WORK INSTRUCTION ->
Copy exactly the lines of the data below that run from the line holding "-9,41 +9,41 @@" through the line holding "#8b5cf6; padding-bottom: 10px;", both ends included.

RECORDS FOR THE EXERCISE ->
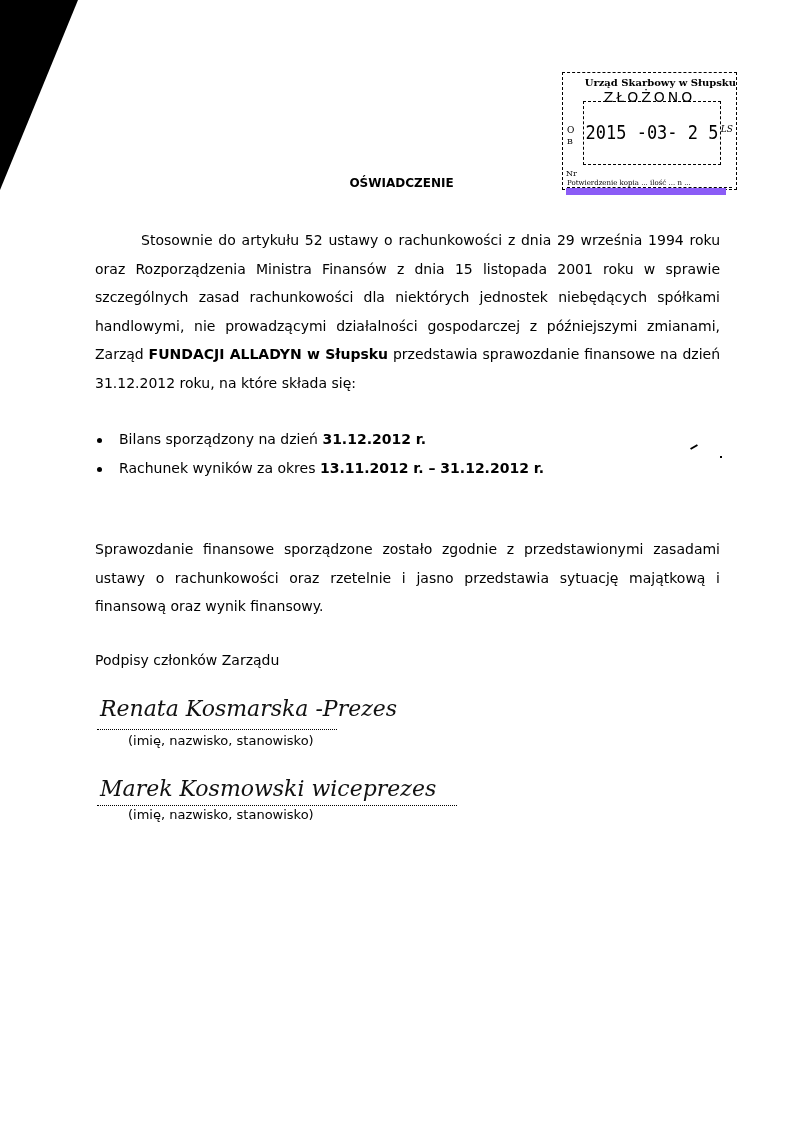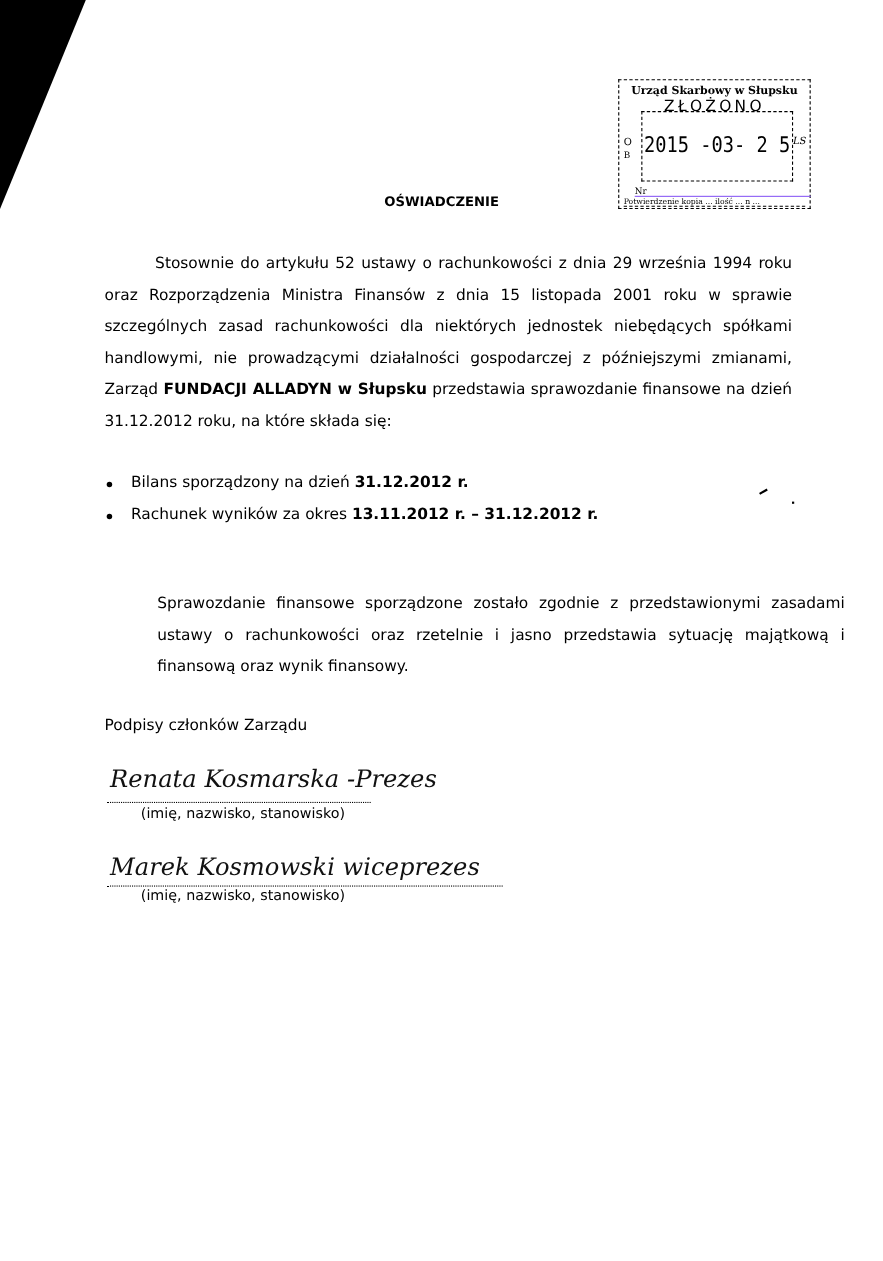--- a/index.html
+++ b/index.html
@@ -9,41 +9,41 @@
   }
   .corner-shadow {
     position: absolute; left: 0; top: 0; width: 80px; height: 190px;
   }
   .stamp {
     position: absolute; left: 562px; top: 72px; width: 175px; height: 118px;
     border: 1px dashed #000; box-sizing: border-box;
     font-family: "DejaVu Serif", serif;
   }
   .stamp-office {
-    position: absolute; left: 0; right: 0; top: 4px; text-align: center;
+    position: absolute; left: 0; right: 0; top: 4px; text-align: right;
     font-size: 10px; font-weight: bold;
   }
   .stamp-status {
     position: absolute; left: 0; right: 0; top: 16px; text-align: center;
     font-size: 14px; letter-spacing: 3px; font-family: "DejaVu Sans", sans-serif;
   }
   .stamp-datebox {
     position: absolute; left: 20px; top: 28px; width: 138px; height: 64px;
     border: 1px dashed #000; box-sizing: border-box;
   }
   .stamp-date {
     position: absolute; left: 0; right: 0; top: 20px; text-align: center;
     font-family: "DejaVu Sans Mono", monospace; font-size: 17px; transform: scaleY(1.15);
   }
   .stamp-o { position: absolute; left: 4px; top: 52px; font-size: 9px; }
   .stamp-b { position: absolute; left: 4px; top: 64px; font-size: 8px; }
   .stamp-ls { position: absolute; right: 3px; top: 51px; font-size: 9px; font-style: italic; }
   .stamp-nr {
-    position: absolute; left: 14px; top: 96px; font-size: 8px; width: 160px;
-    border-bottom: 1px solid #8b5cf6; padding-bottom: 0;
+    position: absolute; left: 3px; top: 96px; font-size: 8px; width: 160px;
+    border-bottom: 7px solid #8b5cf6; padding-bottom: 10px;
   }
   .stamp-copy {
     position: absolute; left: 4px; top: 106px; font-size: 7px; width: 165px;
     border-bottom: 1px dashed #000; white-space: nowrap; overflow: hidden;
   }
   .title {
     position: absolute; left: 0; width: 803px; top: 176px; text-align: center;
     font-weight: bold; font-size: 12px;
   }
   .para {
@@ -54,21 +54,21 @@
   .p1 { top: 226px; }
   .bullets {
     position: absolute; left: 95px; top: 425px; font-size: 14px; line-height: 28.5px;
     list-style: none; margin: 0; padding: 0;
   }
   .bullets li { position: relative; padding-left: 24px; }
   .bullets li::before {
     content: ""; position: absolute; left: 2px; top: 13px; width: 5px; height: 5px;
     border-radius: 50%; background: #000;
   }
-  .p2 { top: 535px; margin-left: 48px; }
+  .p2 { top: 535px; }
   .sig-label { position: absolute; left: 95px; top: 652px; font-size: 14px; }
   .sig-line {
     position: absolute; left: 97px; width: 240px; border-bottom: 1px dotted #000; height: 1px;
   }
   .sig-name {
     position: absolute; font-family: "DejaVu Serif", serif; font-style: italic;
     font-size: 22px; color: #111; white-space: nowrap;
   }
   .sig-caption { position: absolute; left: 128px; font-size: 13px; text-align: right; }
   .speck { position: absolute; background:#000; }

THE COMPLETED TASK ->
@@ -9,41 +9,41 @@
   }
   .corner-shadow {
     position: absolute; left: 0; top: 0; width: 80px; height: 190px;
   }
   .stamp {
     position: absolute; left: 562px; top: 72px; width: 175px; height: 118px;
     border: 1px dashed #000; box-sizing: border-box;
     font-family: "DejaVu Serif", serif;
   }
   .stamp-office {
-    position: absolute; left: 0; right: 0; top: 4px; text-align: center;
+    position: absolute; left: 0; right: 0; top: 4px; text-align: right;
     font-size: 10px; font-weight: bold;
   }
   .stamp-status {
     position: absolute; left: 0; right: 0; top: 16px; text-align: center;
     font-size: 14px; letter-spacing: 3px; font-family: "DejaVu Sans", sans-serif;
   }
   .stamp-datebox {
     position: absolute; left: 20px; top: 28px; width: 138px; height: 64px;
     border: 1px dashed #000; box-sizing: border-box;
   }
   .stamp-date {
     position: absolute; left: 0; right: 0; top: 20px; text-align: center;
     font-family: "DejaVu Sans Mono", monospace; font-size: 17px; transform: scaleY(1.15);
   }
   .stamp-o { position: absolute; left: 4px; top: 52px; font-size: 9px; }
   .stamp-b { position: absolute; left: 4px; top: 64px; font-size: 8px; }
   .stamp-ls { position: absolute; right: 3px; top: 51px; font-size: 9px; font-style: italic; }
   .stamp-nr {
-    position: absolute; left: 14px; top: 96px; font-size: 8px; width: 160px;
-    border-bottom: 1px solid #8b5cf6; padding-bottom: 0;
+    position: absolute; left: 3px; top: 96px; font-size: 8px; width: 160px;
+    border-bottom: 7px solid #8b5cf6; padding-bottom: 10px;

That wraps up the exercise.